"Jüdischer Widerstand":
Ehrenvolle Armee im Dunkeln
Die Ausstellung "Jüdischer
Widerstand" im Deutschen Historischen Museum räumt mit einem
weit verbreiteten Vorurteil auf. Juden wehrten sich gegen den
Nazi-Mordplan auf vielfältige Weise und ließen sich nicht wie
"Schafe zur Schlachtbank" führen
Von Philipp Gessler
Es ist bloß ein Zufall - und passt doch
perfekt: Gestern wurden in der Hauptstadt zwei Ausstellungen zur
Judenverfolgung in der Nazizeit eröffnet, die sich in gewisser
Weise ergänzen und beide mit hartnäckigen und weit verbreiteten
Klischees oder Vorurteilen aufräumen: zum einen, dass die
normalen nichtjüdischen Deutschen nichts von der Ermordung der
Juden wissen konnten - diese Fehlinformation oder Lebenslüge
widerlegt die Schau "Vor aller Augen" an den Bauzäunen der
"Topographie des Terrors" (siehe unten). Die Ausstellung
"Jüdischer Widerstand" im Kronprinzenpalais Unter den Linden
belehrt zum anderen alle, die seit Jahrzehnten die scheinbare
historische Wahrheit nachplappern, die Juden hätten sich von den
Nazis ohne Gegenwehr "wie Schafe zur Schlachtbank" führen
lassen.
Es liegt eine Polemik in dieser Metapher,
vielleicht auch Scham: als hätten sich die sechs Millionen Toten
des Holocaust willenlos, ja willig hinschlachten lassen. Dabei
gab es einen vielfältigen Widerstand von Jüdinnen und Juden
gegen den deutschen Mordplan, wie die Ausstellung im
Ausweichquartier des Deutschen Historischen Museums
eindrucksvoll belegt: Hunderttausende von Juden nahmen als
Soldaten der alliierten Armeen und in den Widerstandsbewegungen
der besetzten Länder am Krieg gegen die Nazis teil. In den von
den Deutschen eroberten Gebieten Osteuropas kämpften rund 40.000
Juden in Partisanengruppen. In vielen Lagern und Ghettos gab es
Aufstände - die jedoch selten so berühmt wurden wie die
Rebellion der "Sonderkommandos" von Auschwitz-Birkenau am 7.

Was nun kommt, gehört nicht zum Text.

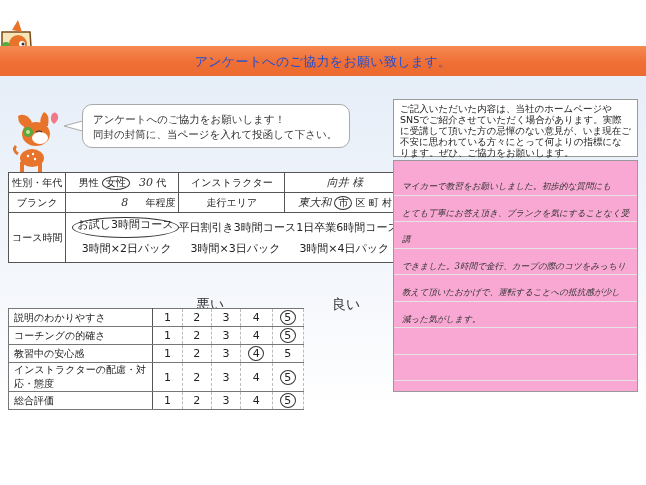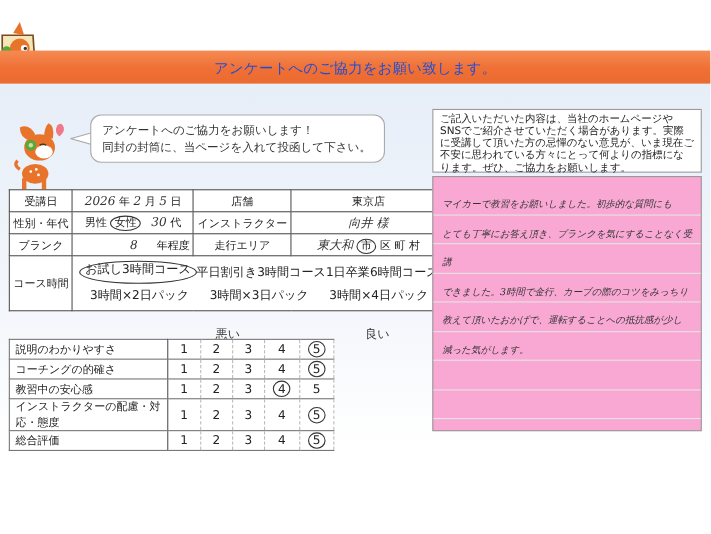--- a/index.html
+++ b/index.html
@@ -114,19 +114,6 @@
 
 <table class="info">
   <tbody>
-      <tr>
-    <td class="lbl">受講日</td>
-    <td style="width:110px;">
-      <span class="hand">2026</span>
-      <span>年</span>
-      <span class="hand">2</span>
-      <span>月</span>
-      <span class="hand">5</span>
-      <span>日</span>
-    </td>
-    <td style="width:72px;">店舗</td>
-    <td>東京店</td>
-  </tr>
   <tr>
     <td class="lbl">性別・年代</td>
     <td>

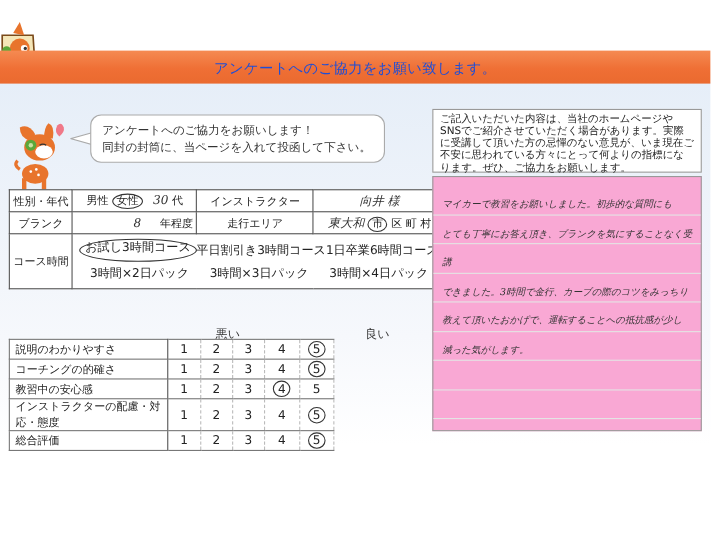--- a/index.html
+++ b/index.html
@@ -42,7 +42,7 @@
     .course-opt { display: inline-block; }
     .course-opt.selected { border: 1px solid #333; border-radius: 50%; padding: 0 4px; line-height: 13px; }
 
-    .rating-header { position: absolute; top: 296px; font-size: 11px; color: #333; }
+    .rating-header { position: absolute; top: 296px; font-size: 14px; color: #333; }
     table.ratings {
       position: absolute; left: 8px; top: 308px; width: 296px;
       border-collapse: collapse; font-size: 10px; background: #fff;

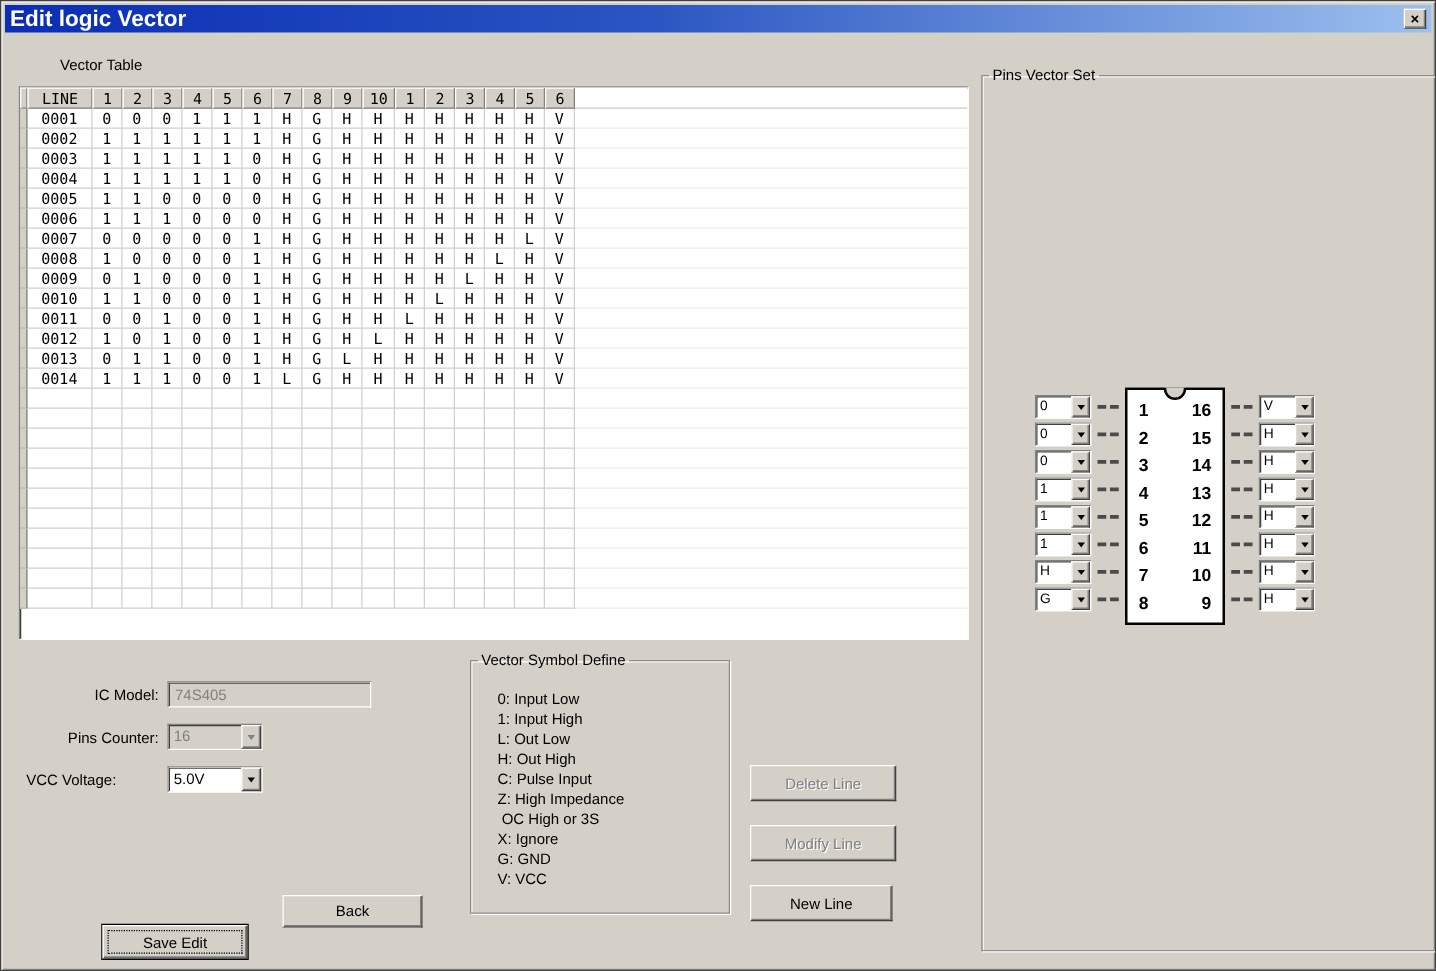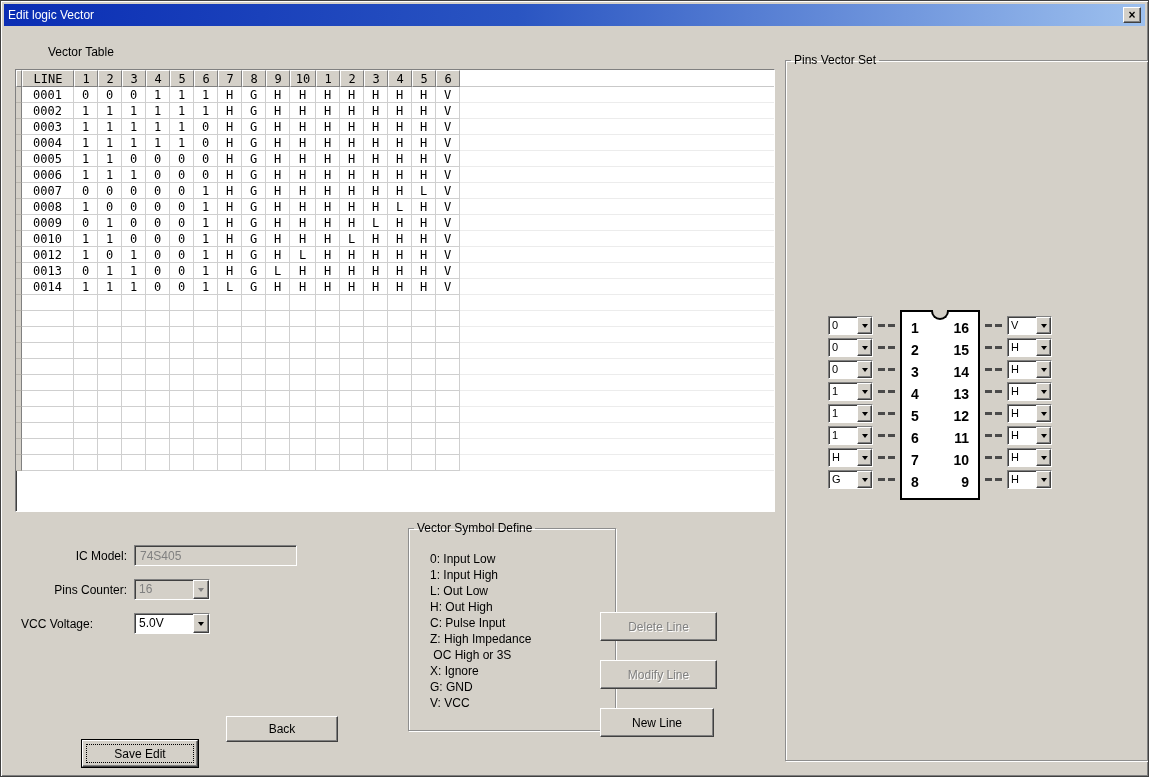--- a/index.html
+++ b/index.html
@@ -13,7 +13,7 @@
   .titlebar{position:absolute;left:3px;top:3px;right:3px;height:22px;
     background:linear-gradient(90deg,#0a2db4 0%,#2a55c2 45%,#9dc0ee 100%);
     display:flex;align-items:center;padding:0 4px;}
-  .title{color:#fff;font-weight:normal;font-size:12px;flex:1;}
+  .title{color:#fff;font-weight:bold;font-size:18px;flex:1;}
   .closebtn{width:18px;height:16px;background:#d4d0c8;border:1px solid;
     border-color:#ffffff #404040 #404040 #ffffff;box-shadow:inset -1px -1px 0 #808080;
     display:flex;align-items:center;justify-content:center;cursor:default;}

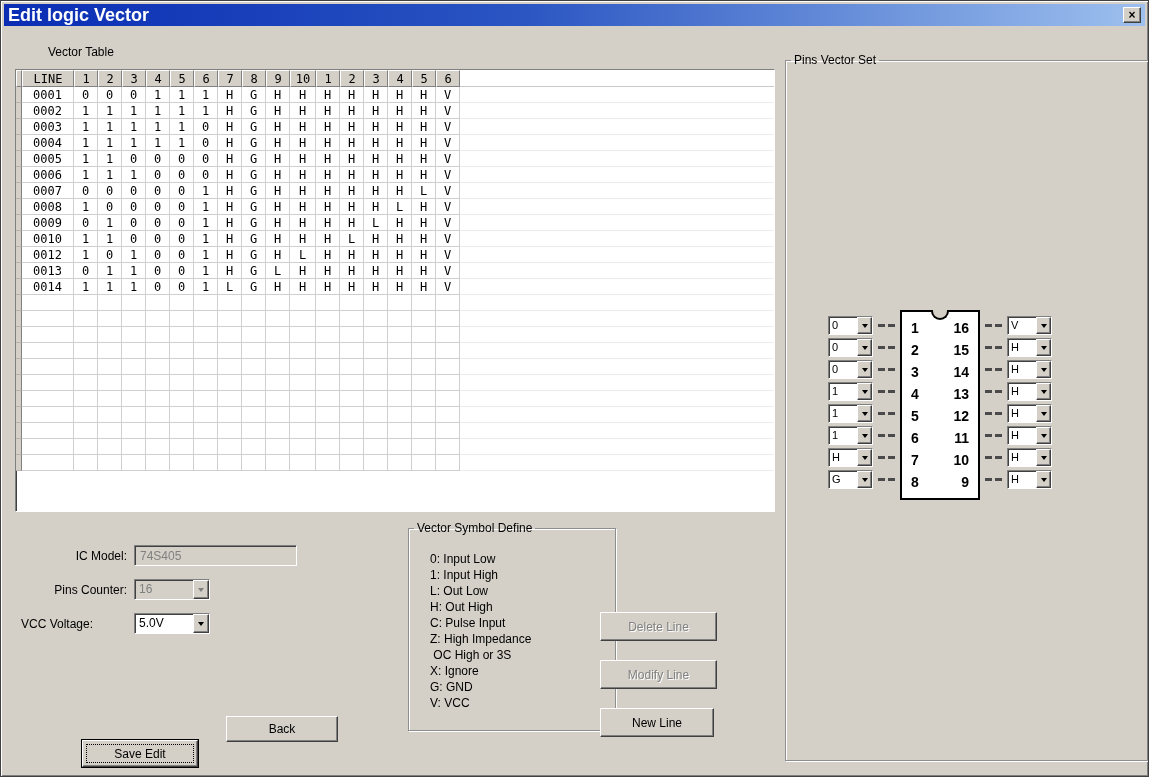--- a/index.html
+++ b/index.html
@@ -369,6 +369,27 @@
           </tr>
           <tr>
             <td class="fixc"></td>
+            <td class="linec">0011</td>
+            <td>0</td>
+            <td>0</td>
+            <td>1</td>
+            <td>0</td>
+            <td>0</td>
+            <td>1</td>
+            <td>H</td>
+            <td>G</td>
+            <td>H</td>
+            <td>H</td>
+            <td>L</td>
+            <td>H</td>
+            <td>H</td>
+            <td>H</td>
+            <td>H</td>
+            <td>V</td>
+            <td class="fillc"></td>
+          </tr>
+          <tr>
+            <td class="fixc"></td>
             <td class="linec">0012</td>
             <td>1</td>
             <td>0</td>

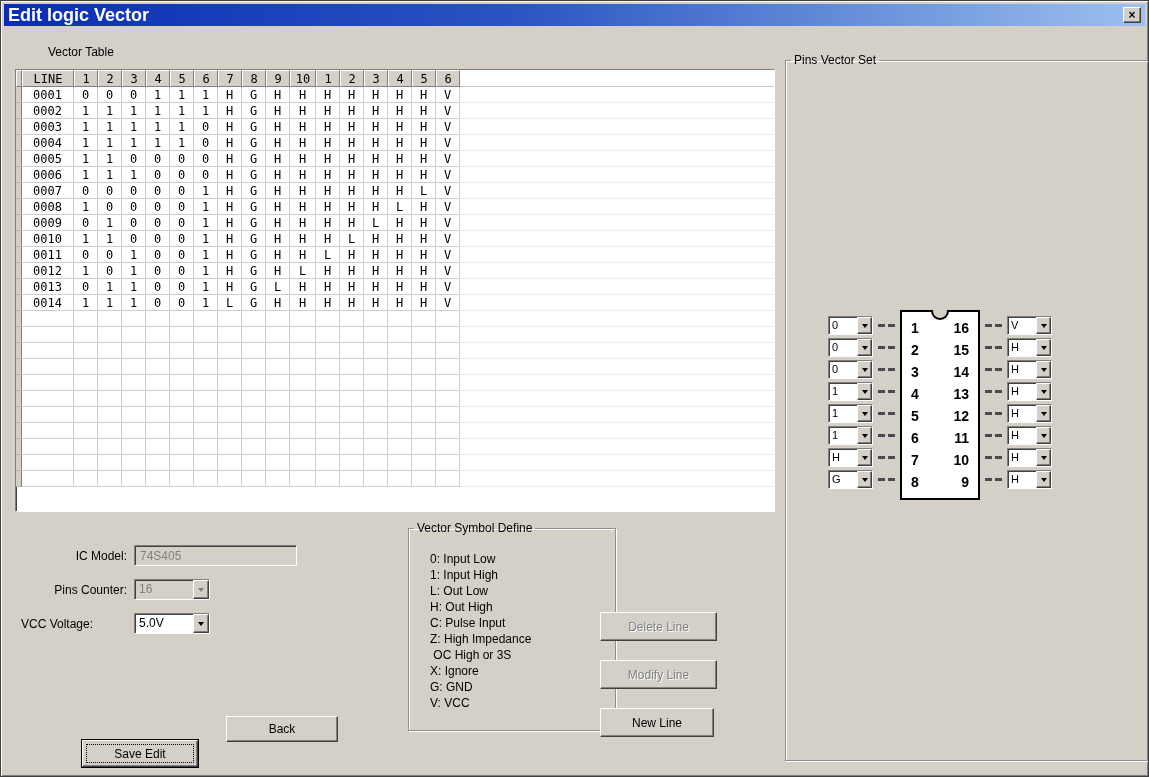--- a/index.html
+++ b/index.html
@@ -40,7 +40,7 @@
   
   fieldset.group{position:absolute;border:1px solid #8e8e8e;box-shadow:inset 1px 1px 0 #ffffff,1px 1px 0 #ffffff;}
   fieldset.group legend{font-size:12px;padding:0 3px;margin-left:5px;}
-  .symbol-group{left:375px;top:520px;width:208px;height:210px;margin-left:32px;}
+  .symbol-group{left:375px;top:520px;width:208px;height:210px;}
   .pins-group{left:784px;top:52px;width:413px;height:708px;}
   .symbol-lines{padding:16px 0 0 21px;}
   .symbol-lines .sline{height:16px;line-height:16px;white-space:pre;font-size:12px;}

Oktober 1944 oder der Aufstand im Warschauer Ghetto, der am
19. April 1943 losbrach. So heldenhaft wie aussichtslos kämpften
dort rund 1.000 Jüdinnen und Juden gegen 3.000 SS-Leute,
Polizisten und ukrainische Hilfstruppen. Während die Nazis über
Panzer und Artillerie verfügten, hatte die jüdische Seite nur
etwa 2.000 Molotowcocktails, zehn Gewehre und zwei
Maschinenpistolen. Jeder jüdische Kämpfer besaß eine
Handfeuerwaffe - mit 10 bis 15 Schuss Munition.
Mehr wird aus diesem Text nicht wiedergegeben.